--- START ---

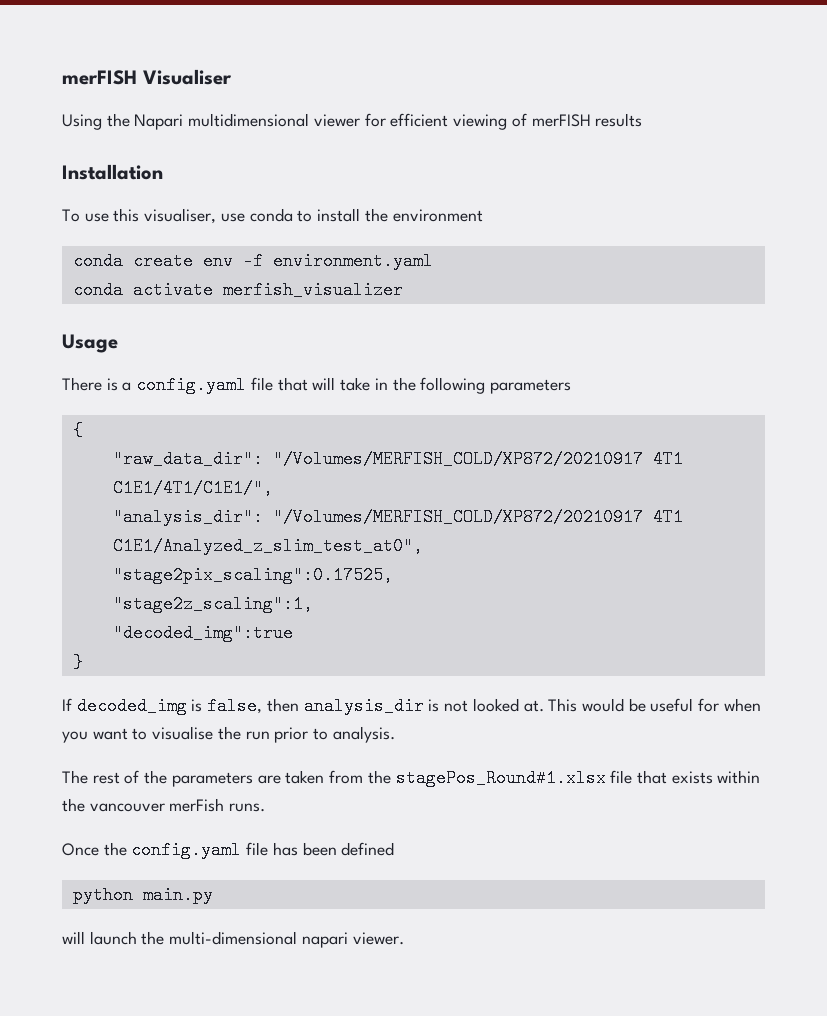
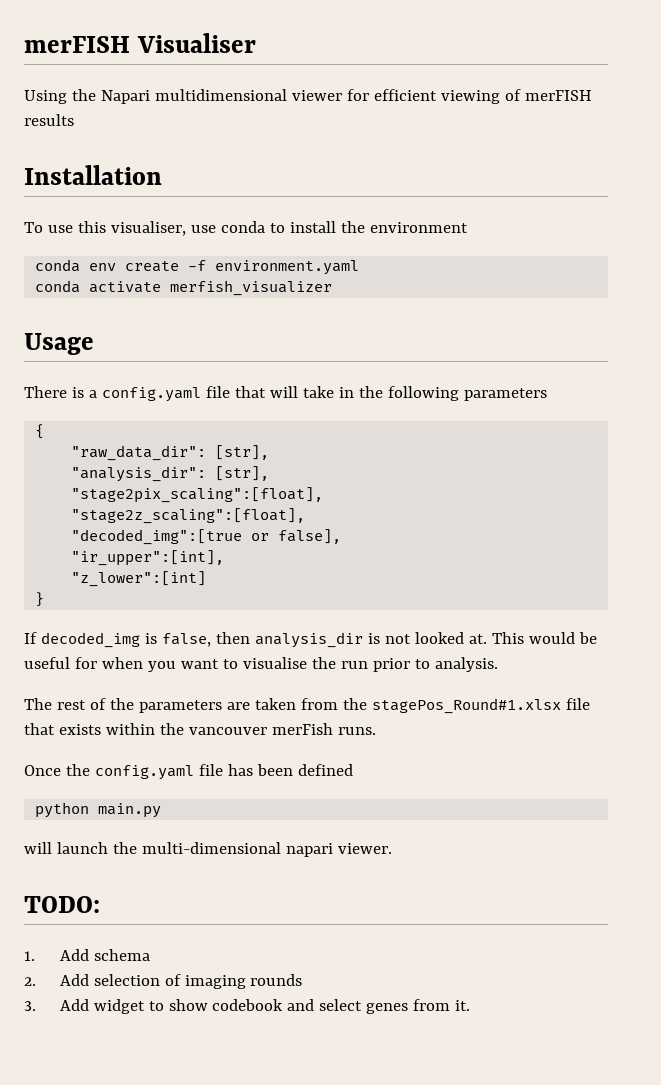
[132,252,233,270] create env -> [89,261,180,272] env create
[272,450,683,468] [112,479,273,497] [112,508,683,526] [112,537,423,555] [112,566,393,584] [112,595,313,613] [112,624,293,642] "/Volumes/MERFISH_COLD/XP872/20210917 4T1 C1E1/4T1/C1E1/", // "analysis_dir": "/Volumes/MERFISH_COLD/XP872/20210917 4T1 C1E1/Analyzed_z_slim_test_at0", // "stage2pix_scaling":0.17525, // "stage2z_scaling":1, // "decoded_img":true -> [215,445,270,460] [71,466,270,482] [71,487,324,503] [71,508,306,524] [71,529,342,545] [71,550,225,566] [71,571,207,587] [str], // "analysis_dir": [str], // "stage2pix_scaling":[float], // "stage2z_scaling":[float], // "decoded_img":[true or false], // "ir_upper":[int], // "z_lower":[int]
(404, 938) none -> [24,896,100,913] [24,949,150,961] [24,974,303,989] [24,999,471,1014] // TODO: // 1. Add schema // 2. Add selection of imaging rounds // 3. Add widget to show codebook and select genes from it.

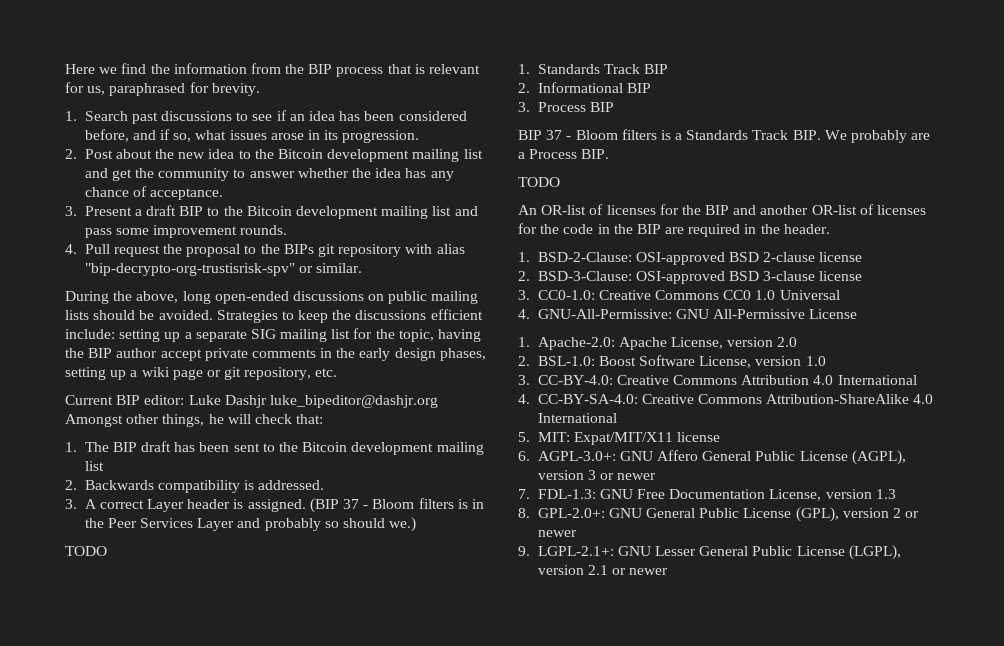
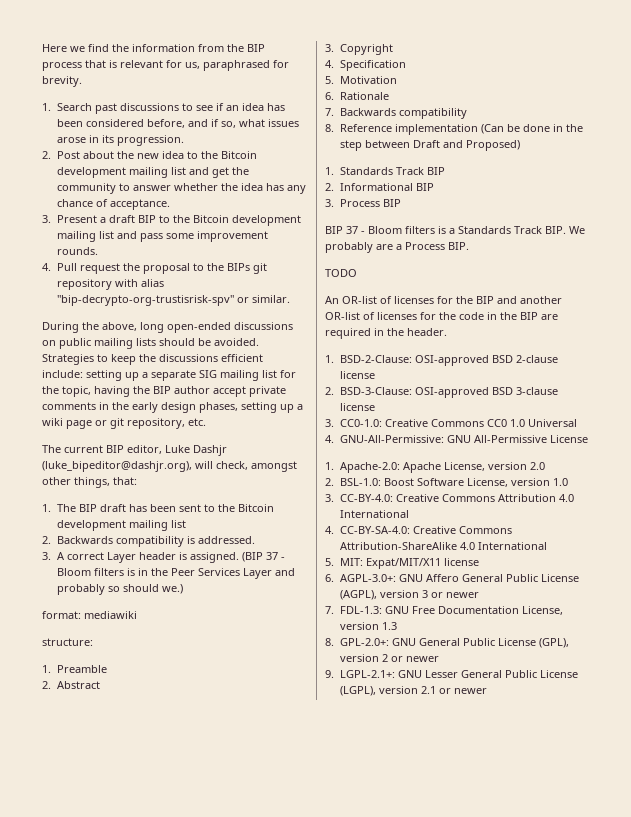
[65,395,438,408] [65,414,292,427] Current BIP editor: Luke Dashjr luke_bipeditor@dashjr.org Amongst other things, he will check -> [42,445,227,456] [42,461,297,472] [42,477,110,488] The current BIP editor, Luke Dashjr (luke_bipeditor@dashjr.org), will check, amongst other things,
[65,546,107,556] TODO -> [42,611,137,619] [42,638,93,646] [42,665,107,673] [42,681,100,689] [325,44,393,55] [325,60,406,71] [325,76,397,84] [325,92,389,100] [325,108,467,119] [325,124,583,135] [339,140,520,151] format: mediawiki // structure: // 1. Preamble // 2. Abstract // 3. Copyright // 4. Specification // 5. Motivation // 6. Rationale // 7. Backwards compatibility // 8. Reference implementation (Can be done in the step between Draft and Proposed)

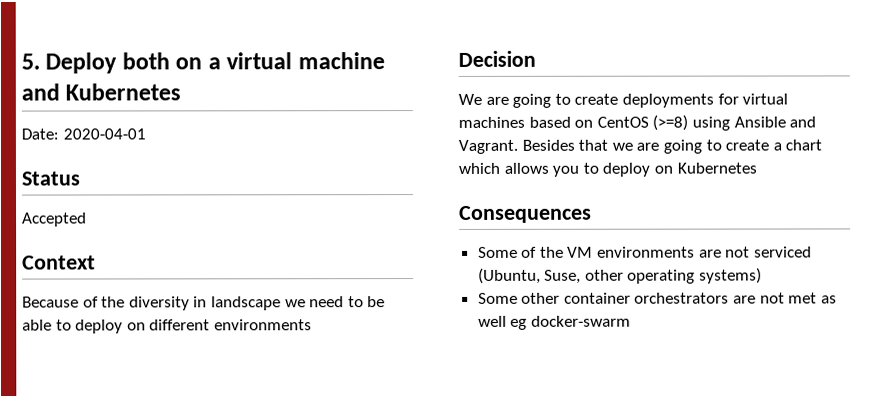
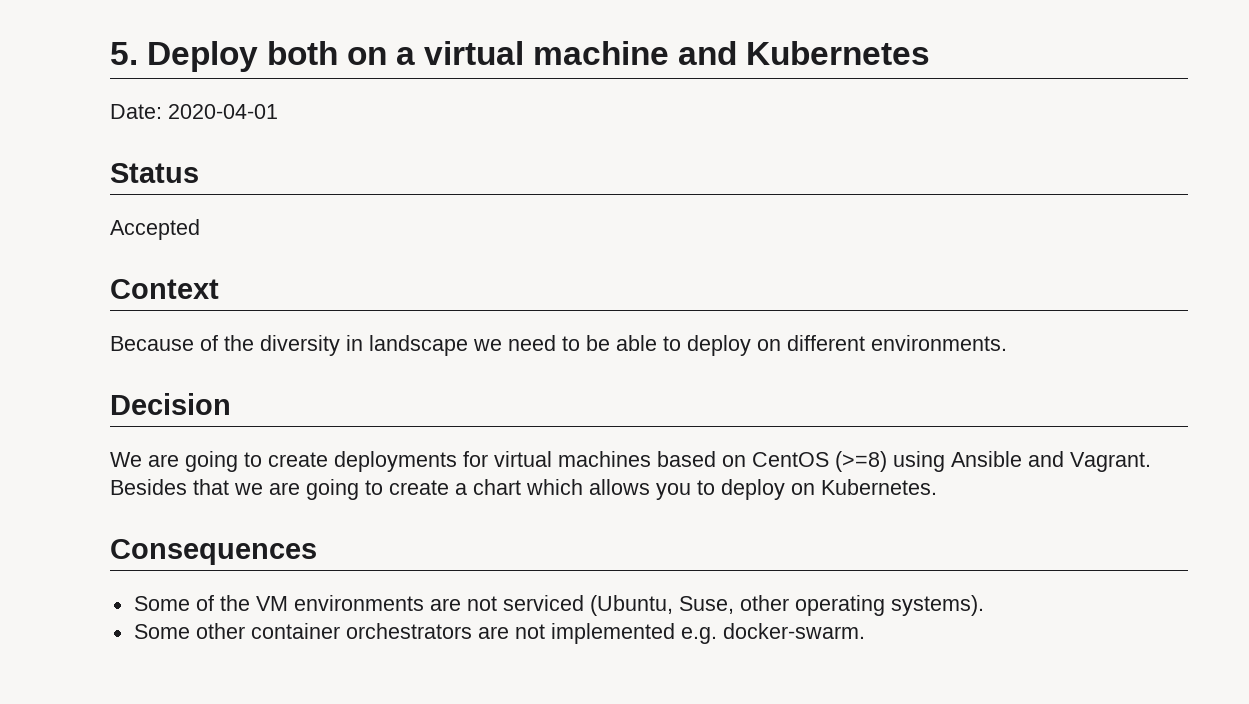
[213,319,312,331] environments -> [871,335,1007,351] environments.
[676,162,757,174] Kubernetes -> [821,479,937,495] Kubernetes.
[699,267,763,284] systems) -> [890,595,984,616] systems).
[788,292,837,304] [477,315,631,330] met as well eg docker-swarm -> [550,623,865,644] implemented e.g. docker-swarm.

--- END ---

ASSIGNMENT => Only this range is to be output: the line that contains "[699,267,763,284] systems) ->" through the last line of the records above, both inclusive.

COMPLETED TASK =>
[699,267,763,284] systems) -> [890,595,984,616] systems).
[788,292,837,304] [477,315,631,330] met as well eg docker-swarm -> [550,623,865,644] implemented e.g. docker-swarm.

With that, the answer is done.